• 1867'de mısır valisi ismail paşaya osmanlı hükümeti tarafından verilen ünvan.
  • (bkz: idiv)
  • kavalalı mehmet paşa tarafından 'alınan' ünvan. osmanlı devleti bunu vermek istememiştir; padişahın egemenliğinin açık ihalilidir. çünkü o zamana kadar valiyi merkez atamaktaydı fakat bununla mısır valiliği otomatik olarak babadan oğula geçmeye başlamıştır.
  • doğru yazım biçimi "hıdiv"dir.
  • baş vezir.
  • osmanlı padişahı abdülaziz zamanında mısır valilerine verilen unvan

    8 haziran 1867'de sultan abdülaziz, "hıdiv" unvanını büyük fuad paşa'nın isteği üzerine ilk defa kavalalı mehmed ali paşa'nın torunu ismail paşa'ya verdi ismail paşa'dan sonra oğlu tevfik paşa, daha sonra da abbas hilmi paşa, mısır hıdivi oldular

    mısır hıdivleri protokolde sadrazam ve şeyhülislam ile aynı derecede sayılırdı bunlar aynı toplantıda bir araya gelirlerse, hıdiv sadrazam ve şeyhülislamdan sonra gelirdi

    19 aralık 1914'te bu unvan, ingilizler tarafından kaldırıldı ingilizler, birinci dünya savaşı'na katılan osmanlılardan mısır ile sudan'ı aldılar son osmanlı hıdivi ingilizler tarafından tanınmamasına rağmen, osmanlılar bu makamı lozan anlaşması'na kadar tanıdılar
  • sadrazam'ın sıfatlarından biri. ayrıca mısır'ın yöneticilerine verilen isim. vali padişahın emrini doğrudan gerçekleştirmekle yükümlü olan idarecidir. bir osmanlı valisi için, kendi inisiyatifi ile hareket etme diye bir şey yoktur, merkez emreder, vali merkezi hükumet adına o emri yerine getirir.

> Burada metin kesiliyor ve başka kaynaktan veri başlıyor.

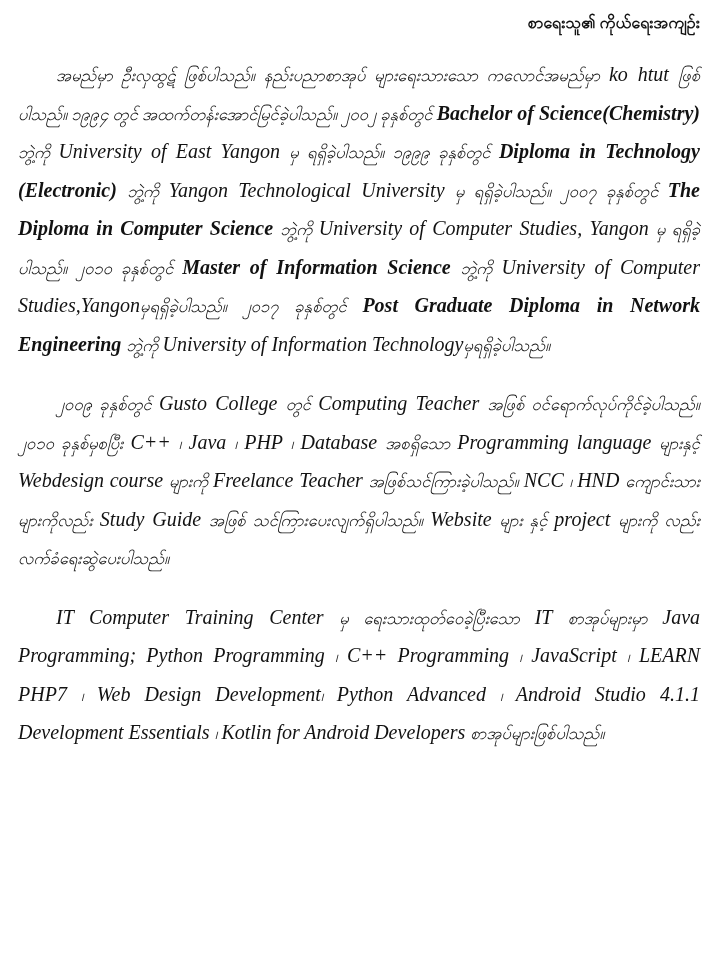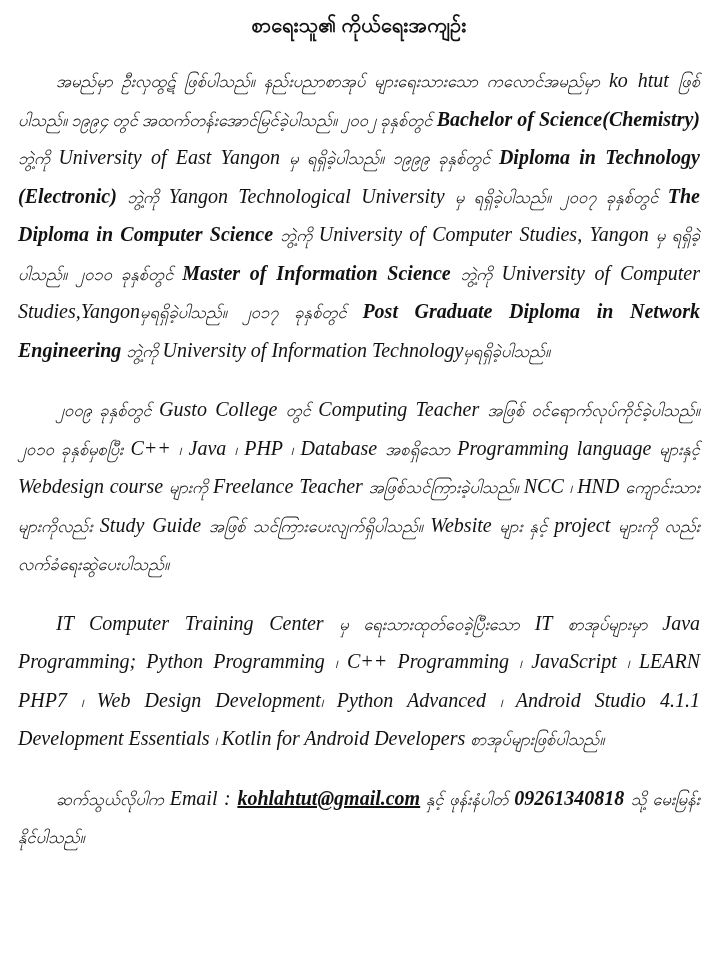--- a/index.html
+++ b/index.html
@@ -13,22 +13,22 @@
     height: 955px;
     margin: 0 auto;
     background: #ffffff;
     box-sizing: border-box;
     padding: 10px 20px 0 18px;
     font-family: "Liberation Serif", "DejaVu Serif", serif;
     color: #121212;
     overflow: hidden;
   }
   .title {
-    text-align: center;
-    font-size: 20px;
+    text-align: right;
+    font-size: 16px;
     font-weight: 700;
     margin: 2px 0 20px 0;
     letter-spacing: 0.2px;
   }
   .para {
     font-size: 20px;
     line-height: 36.5px;
     text-align: justify;
     text-indent: 38px;
     margin: 0 0 21px 0;
@@ -49,14 +49,13 @@
 
 <div class="page">
   <h1 class="title">စာရေးသူ၏ ကိုယ်ရေးအကျဉ်း</h1>
 
   <p class="para"><span class="my">အမည်မှာ ဦးလှထွဋ် ဖြစ်ပါသည်။ နည်းပညာစာအုပ် များရေးသားသော ကလောင်အမည်မှာ </span><span>ko htut </span><span class="my">ဖြစ်ပါသည်။ ၁၉၉၄ တွင် အထက်တန်းအောင်မြင်ခဲ့ပါသည်။ ၂၀၀၂ ခုနှစ်တွင် </span><span class="b">Bachelor of Science(Chemistry) </span><span class="my">ဘွဲ့ကို </span><span>University of East Yangon </span><span class="my">မှ ရရှိခဲ့ပါသည်။ ၁၉၉၉ ခုနှစ်တွင် </span><span class="b">Diploma in Technology (Electronic) </span><span class="my">ဘွဲ့ကို </span><span>Yangon Technological University </span><span class="my">မှ ရရှိခဲ့ပါသည်။ ၂၀၀၇ ခုနှစ်တွင် </span><span class="b">The Diploma in Computer Science </span><span class="my">ဘွဲ့ကို </span><span>University of Computer Studies, Yangon </span><span class="my">မှ ရရှိခဲ့ပါသည်။ ၂၀၁၀ ခုနှစ်တွင် </span><span class="b">Master of Information Science </span><span class="my">ဘွဲ့ကို </span><span>University of Computer Studies,Yangon</span><span class="my">မှရရှိခဲ့ပါသည်။ ၂၀၁၇ ခုနှစ်တွင် </span><span class="b">Post Graduate Diploma in Network Engineering </span><span class="my">ဘွဲ့ကို </span><span>University of Information Technology</span><span class="my">မှရရှိခဲ့ပါသည်။</span></p>
 
   <p class="para"><span class="my">၂၀၀၉ ခုနှစ်တွင် </span><span>Gusto College </span><span class="my">တွင် </span><span>Computing Teacher </span><span class="my">အဖြစ် ဝင်ရောက်လုပ်ကိုင်ခဲ့ပါသည်။ ၂၀၁၀ ခုနှစ်မှစပြီး </span><span>C++ </span><span class="my">၊ </span><span>Java </span><span class="my">၊ </span><span>PHP </span><span class="my">၊ </span><span>Database </span><span class="my">အစရှိသော </span><span>Programming language </span><span class="my">များနှင့် </span><span>Webdesign course </span><span class="my">များကို </span><span>Freelance Teacher </span><span class="my">အဖြစ်သင်ကြားခဲ့ပါသည်။ </span><span>NCC </span><span class="my">၊ </span><span>HND </span><span class="my">ကျောင်းသားများကိုလည်း </span><span>Study Guide </span><span class="my">အဖြစ် သင်ကြားပေးလျက်ရှိပါသည်။ </span><span>Website </span><span class="my">များ နှင့် </span><span>project </span><span class="my">များကို လည်းလက်ခံရေးဆွဲပေးပါသည်။</span></p>
 
   <p class="para"><span>IT Computer Training Center </span><span class="my">မှ ရေးသားထုတ်ဝေခဲ့ပြီးသော </span><span>IT </span><span class="my">စာအုပ်များမှာ </span><span>Java Programming; Python Programming </span><span class="my">၊ </span><span>C++ Programming </span><span class="my">၊ </span><span>JavaScript </span><span class="my">၊ </span><span>LEARN PHP7 </span><span class="my">၊ </span><span>Web Design Development</span><span class="my">၊ </span><span>Python Advanced </span><span class="my">၊ </span><span>Android Studio 4.1.1 Development Essentials </span><span class="my">၊ </span><span>Kotlin for Android Developers </span><span class="my">စာအုပ်များဖြစ်ပါသည်။</span></p>
 
-  <p class="para"><span class="my">ဆက်သွယ်လိုပါက </span><span>Email : </span><span class="b u">kohlahtut@gmail.com</span><span class="my"> နှင့် ဖုန်းနံပါတ် </span><span class="b">09261340818 </span><span class="my">သို့ မေးမြန်းနိုင်ပါသည်။</span></p>
 </div>
 
 </body></html>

    hıdivlik'teki mantık ise şudur, nasıl ki sadrazam seferdeyken, serdar-ı ekrem sıfatıyla padişahın vekil-i mutlakı ise ve tıpkı padişah gibi hareket etme hakkına sahipse, hıdiv de tıpkı seferdeki bir sadrazam gibi, merkezden emir almadan padişah gibi hareket etme yetkisine sahiptir, bir bakıma hıdiv, padişahın adamı değil, bizatihi vekilidir. nitekim, hıdivlik tesis edildikten sonra, mısır yöneticileri istanbul'dan emir alarak değil, tamamen kendi iradeleriyle hareket etmişler, osmanlı'ya bağlılıkları sembolik düzeyde kalmıştır.
  • 1840 londra konferansına dayanan uygulamadır. iç işlerinde serbest, dış işlerinde osmanlı’ya bağlı mısır eyaletinde valiliğinin babadan oğula geçmesi uygulamasına verilen isimdir.
  • bazı kaynaklarda arapça kökenli bir sözcük olduğu şeklinde geçmekteyse de tdk’da farsça olduğu belirtilmektedir ve doğru olan da budur.